The Potter’s Field, nr. 17 of the series
This mystery I found a bit tricky! The abbey gets to exchange a field with another monastery and while they start ploughing it, they discover the skeleton of a female. To whom does it belong? The family, which donated the field to begin with, gets involved and especially the younger son, who had become a Benedictine novice but changed his mind towards the end of his trial period. I really enjoyed it!
The Summer Of The Danes, nr. 18 of the series
This was one of the longest books of the series. It takes place in Wales and not in the Abbey and brother Cadfael finds himself travelling in his homeland and talking his mother tongue, as a translator for Deacon Mark, the ambassador of the Catholic Church of England to Wales. There they are involved in the internal troubles of the prince of Wales, Owain Gwynedd. Cadwaladr, Owain’s brother, plans to regain his lands by inviting Danes from Dublin to threaten Gwynedd. In this book Cadfael becomes a hostage by the Danes!
I found this book a bit tiring with all the different things that are happening at the same time.

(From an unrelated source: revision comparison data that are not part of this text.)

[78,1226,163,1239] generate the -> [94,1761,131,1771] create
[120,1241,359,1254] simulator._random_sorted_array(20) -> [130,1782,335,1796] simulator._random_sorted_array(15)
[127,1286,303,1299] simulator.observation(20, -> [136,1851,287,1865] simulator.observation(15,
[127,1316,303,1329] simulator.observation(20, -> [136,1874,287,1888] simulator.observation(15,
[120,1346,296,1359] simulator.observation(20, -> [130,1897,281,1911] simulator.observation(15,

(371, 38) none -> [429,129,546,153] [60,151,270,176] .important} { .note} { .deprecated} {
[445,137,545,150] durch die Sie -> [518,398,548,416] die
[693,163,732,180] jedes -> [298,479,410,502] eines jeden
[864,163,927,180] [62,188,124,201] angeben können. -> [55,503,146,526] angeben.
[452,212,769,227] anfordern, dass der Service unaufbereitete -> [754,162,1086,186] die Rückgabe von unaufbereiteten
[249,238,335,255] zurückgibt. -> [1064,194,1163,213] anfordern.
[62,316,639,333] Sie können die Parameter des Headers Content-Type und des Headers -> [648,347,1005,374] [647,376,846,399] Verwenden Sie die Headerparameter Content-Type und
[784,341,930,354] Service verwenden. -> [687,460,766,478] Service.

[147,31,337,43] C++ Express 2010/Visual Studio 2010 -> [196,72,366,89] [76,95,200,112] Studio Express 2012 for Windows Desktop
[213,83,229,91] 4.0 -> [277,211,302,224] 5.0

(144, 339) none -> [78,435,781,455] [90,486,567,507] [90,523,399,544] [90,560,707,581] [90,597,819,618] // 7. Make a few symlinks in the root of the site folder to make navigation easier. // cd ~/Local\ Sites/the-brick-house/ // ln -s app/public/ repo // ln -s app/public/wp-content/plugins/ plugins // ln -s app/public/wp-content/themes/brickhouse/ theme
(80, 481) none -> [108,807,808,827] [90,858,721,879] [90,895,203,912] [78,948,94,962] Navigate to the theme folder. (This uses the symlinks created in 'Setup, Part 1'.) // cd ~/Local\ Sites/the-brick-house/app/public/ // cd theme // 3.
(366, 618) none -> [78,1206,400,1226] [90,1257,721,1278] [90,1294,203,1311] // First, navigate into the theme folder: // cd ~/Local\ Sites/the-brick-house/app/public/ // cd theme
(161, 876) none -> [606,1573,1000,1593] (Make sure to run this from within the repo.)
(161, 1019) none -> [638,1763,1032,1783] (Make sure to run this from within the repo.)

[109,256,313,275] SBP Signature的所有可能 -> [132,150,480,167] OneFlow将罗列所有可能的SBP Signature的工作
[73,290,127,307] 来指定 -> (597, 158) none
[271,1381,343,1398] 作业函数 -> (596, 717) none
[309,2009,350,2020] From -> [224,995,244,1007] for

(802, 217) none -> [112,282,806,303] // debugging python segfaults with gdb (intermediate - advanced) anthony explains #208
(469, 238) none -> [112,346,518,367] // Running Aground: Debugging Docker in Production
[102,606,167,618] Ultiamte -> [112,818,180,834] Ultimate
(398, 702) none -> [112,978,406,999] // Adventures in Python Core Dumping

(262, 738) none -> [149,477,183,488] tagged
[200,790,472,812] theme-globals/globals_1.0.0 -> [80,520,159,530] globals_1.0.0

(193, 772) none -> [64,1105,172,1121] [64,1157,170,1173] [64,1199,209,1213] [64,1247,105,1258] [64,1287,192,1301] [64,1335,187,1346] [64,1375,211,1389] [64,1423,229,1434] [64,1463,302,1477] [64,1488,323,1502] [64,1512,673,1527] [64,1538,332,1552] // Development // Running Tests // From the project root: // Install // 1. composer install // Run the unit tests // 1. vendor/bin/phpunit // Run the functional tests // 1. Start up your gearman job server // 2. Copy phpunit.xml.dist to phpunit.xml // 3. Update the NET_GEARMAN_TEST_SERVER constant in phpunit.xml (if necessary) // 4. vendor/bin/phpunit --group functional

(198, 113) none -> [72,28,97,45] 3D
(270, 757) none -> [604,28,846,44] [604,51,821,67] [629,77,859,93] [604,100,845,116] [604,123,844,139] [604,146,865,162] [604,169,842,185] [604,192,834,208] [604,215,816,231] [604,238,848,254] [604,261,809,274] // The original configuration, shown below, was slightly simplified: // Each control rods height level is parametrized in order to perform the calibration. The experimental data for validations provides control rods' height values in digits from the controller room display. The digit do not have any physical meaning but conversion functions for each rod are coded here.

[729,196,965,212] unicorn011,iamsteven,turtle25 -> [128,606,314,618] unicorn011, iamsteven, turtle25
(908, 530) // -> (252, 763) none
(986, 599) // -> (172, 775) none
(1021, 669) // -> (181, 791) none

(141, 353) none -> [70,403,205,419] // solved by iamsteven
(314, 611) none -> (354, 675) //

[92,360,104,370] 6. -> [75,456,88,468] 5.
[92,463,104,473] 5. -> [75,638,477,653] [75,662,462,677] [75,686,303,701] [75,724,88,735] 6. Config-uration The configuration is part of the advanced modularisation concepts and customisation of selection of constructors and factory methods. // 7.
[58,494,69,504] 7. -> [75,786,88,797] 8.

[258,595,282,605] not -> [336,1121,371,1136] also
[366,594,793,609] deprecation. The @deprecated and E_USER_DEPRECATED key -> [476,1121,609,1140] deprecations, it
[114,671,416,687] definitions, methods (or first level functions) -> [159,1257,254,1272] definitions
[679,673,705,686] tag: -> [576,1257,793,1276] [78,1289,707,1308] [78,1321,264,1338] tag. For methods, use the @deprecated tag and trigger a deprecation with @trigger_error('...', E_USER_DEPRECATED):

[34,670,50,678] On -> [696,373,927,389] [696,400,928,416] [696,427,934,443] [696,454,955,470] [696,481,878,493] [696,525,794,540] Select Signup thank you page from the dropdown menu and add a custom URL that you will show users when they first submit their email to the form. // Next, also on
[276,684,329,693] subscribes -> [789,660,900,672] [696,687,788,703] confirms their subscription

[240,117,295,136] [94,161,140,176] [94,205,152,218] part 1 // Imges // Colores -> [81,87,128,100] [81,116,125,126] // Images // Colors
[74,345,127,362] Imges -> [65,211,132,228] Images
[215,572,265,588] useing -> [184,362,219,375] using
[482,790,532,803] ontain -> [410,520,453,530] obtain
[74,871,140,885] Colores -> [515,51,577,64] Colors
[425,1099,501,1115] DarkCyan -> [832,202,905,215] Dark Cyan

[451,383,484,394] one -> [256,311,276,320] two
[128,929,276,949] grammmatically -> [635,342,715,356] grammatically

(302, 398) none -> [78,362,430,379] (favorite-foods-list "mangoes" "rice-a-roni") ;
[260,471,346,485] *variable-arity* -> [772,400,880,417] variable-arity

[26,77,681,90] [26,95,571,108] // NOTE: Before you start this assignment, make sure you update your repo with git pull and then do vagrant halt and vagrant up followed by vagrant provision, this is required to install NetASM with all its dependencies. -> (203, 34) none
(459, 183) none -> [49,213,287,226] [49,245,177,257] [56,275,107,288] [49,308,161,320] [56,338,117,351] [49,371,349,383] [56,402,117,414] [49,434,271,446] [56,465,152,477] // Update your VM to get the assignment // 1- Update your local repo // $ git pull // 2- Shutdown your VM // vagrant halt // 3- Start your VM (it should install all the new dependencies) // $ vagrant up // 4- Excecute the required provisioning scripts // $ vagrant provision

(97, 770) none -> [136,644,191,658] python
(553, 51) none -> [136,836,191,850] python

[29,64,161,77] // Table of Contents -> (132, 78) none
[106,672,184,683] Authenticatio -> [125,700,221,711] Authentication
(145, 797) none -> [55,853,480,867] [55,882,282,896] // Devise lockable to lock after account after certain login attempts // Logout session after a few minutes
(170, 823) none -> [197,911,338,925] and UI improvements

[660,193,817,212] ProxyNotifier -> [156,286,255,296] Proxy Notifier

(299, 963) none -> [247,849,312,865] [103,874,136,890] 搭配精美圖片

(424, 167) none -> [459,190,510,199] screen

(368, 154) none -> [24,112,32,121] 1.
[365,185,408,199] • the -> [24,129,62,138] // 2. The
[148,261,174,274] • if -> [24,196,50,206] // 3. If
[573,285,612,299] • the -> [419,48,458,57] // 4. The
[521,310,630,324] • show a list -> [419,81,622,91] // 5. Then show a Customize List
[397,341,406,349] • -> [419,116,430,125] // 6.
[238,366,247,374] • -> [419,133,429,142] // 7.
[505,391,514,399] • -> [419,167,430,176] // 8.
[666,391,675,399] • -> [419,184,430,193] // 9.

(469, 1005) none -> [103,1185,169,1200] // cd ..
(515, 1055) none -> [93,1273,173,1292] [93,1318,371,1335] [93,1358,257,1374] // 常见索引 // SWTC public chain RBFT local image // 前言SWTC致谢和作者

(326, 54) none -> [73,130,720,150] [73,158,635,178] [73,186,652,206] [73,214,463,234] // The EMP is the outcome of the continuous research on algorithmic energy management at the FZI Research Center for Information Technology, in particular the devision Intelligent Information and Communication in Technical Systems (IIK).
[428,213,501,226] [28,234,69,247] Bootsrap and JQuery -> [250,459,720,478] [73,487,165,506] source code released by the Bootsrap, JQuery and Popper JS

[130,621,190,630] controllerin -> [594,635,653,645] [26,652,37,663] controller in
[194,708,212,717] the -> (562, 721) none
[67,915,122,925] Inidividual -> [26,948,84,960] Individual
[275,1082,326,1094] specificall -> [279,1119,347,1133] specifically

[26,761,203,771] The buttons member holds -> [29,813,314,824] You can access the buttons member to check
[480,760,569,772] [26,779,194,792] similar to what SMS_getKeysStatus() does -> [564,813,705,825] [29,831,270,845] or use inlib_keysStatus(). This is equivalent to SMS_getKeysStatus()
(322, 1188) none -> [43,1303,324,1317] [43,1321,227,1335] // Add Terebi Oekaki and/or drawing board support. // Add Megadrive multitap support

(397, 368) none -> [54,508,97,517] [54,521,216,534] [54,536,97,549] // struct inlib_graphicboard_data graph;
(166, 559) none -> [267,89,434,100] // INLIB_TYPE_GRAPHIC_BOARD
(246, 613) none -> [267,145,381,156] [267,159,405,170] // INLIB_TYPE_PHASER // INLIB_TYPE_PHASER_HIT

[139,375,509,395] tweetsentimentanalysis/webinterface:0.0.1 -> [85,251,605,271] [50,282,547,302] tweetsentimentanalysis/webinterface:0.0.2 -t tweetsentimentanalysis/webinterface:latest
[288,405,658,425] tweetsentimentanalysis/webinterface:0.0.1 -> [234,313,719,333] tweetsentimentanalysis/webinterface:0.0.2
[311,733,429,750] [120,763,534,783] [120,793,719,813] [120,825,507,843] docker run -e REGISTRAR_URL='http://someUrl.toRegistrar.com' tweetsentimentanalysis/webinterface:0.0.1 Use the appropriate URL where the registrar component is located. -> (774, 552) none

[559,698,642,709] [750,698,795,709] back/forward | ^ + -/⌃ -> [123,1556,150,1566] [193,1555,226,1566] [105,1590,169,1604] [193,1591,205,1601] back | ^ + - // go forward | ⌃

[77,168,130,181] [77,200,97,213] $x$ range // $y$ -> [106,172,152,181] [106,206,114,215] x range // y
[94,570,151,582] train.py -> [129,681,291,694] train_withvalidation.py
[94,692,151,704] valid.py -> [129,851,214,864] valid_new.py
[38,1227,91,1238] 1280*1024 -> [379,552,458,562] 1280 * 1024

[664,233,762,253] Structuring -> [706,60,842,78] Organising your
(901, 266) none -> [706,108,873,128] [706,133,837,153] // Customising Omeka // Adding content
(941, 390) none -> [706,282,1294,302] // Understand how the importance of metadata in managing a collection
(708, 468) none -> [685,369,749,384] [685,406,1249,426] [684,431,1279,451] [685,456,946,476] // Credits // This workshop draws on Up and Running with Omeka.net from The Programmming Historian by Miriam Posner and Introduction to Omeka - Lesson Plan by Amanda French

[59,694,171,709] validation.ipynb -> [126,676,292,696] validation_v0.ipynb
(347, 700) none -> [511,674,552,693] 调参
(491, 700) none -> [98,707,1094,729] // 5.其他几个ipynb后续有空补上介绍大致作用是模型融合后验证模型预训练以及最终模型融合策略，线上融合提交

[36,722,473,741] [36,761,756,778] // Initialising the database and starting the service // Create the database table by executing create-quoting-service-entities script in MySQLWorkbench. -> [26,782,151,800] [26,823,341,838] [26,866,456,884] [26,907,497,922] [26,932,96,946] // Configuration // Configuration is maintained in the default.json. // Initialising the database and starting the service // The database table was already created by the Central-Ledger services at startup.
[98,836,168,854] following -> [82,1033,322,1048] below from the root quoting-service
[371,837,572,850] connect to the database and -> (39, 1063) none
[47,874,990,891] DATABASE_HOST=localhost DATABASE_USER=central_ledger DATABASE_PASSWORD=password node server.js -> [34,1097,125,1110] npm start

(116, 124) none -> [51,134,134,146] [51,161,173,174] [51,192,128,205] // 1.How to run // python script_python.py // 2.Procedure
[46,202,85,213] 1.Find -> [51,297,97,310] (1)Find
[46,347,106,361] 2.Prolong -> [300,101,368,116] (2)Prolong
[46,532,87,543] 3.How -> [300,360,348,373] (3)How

The Holy Thief, nr. 19 of the series
The holy relics of Saint Winifred disappear in the fuss of a possible flood and a young guy, who knew who had taken her, is found dead. The most interesting part was when the fortune of Saint Winifred is decided, using the sortes Biblicae, placing the book of gospels on Saint Winifred’s reliquary and opening the book randomly, thus choosing a verse. Another book where Cadfael does not agree with the strict practices of other members of the Benedictine order.
Brother Cadfael’s Penance, nr. 20 of the series
In the last book, Brother Cadfael reveals one of the biggest secrets of his life: that a character that we met in an older book, Olivier de Bretagne, is really his son. He comes in direct conflict with his vows as a monk and he leaves the Abbey on a quest to find his son, who was captured in a battle and he is missing. The story takes place mostly in Greenhamsted, England. Cadfael following his internal sense of justice and fair-play, manages to influence the whole history of England, by avoiding a conflict between Empress Maud and Robert of Gloucester, her half brother and most loyal and useful supporter. A really nice way to finish the series!
In parallel with the books I started watching the series based on this series. I should note that they are only based on the books of Ellis Peters, as a result there are a lot of deviations from them. I did not enjoy the series so much. They did not manage to transfer the atmosphere of 12th century England to me, the way the books did. And having read the books, I found disturbing the changes of characters to their more evil version.
Have you read this series? Have you watched the tv-series? I would love to hear your comments on any of them!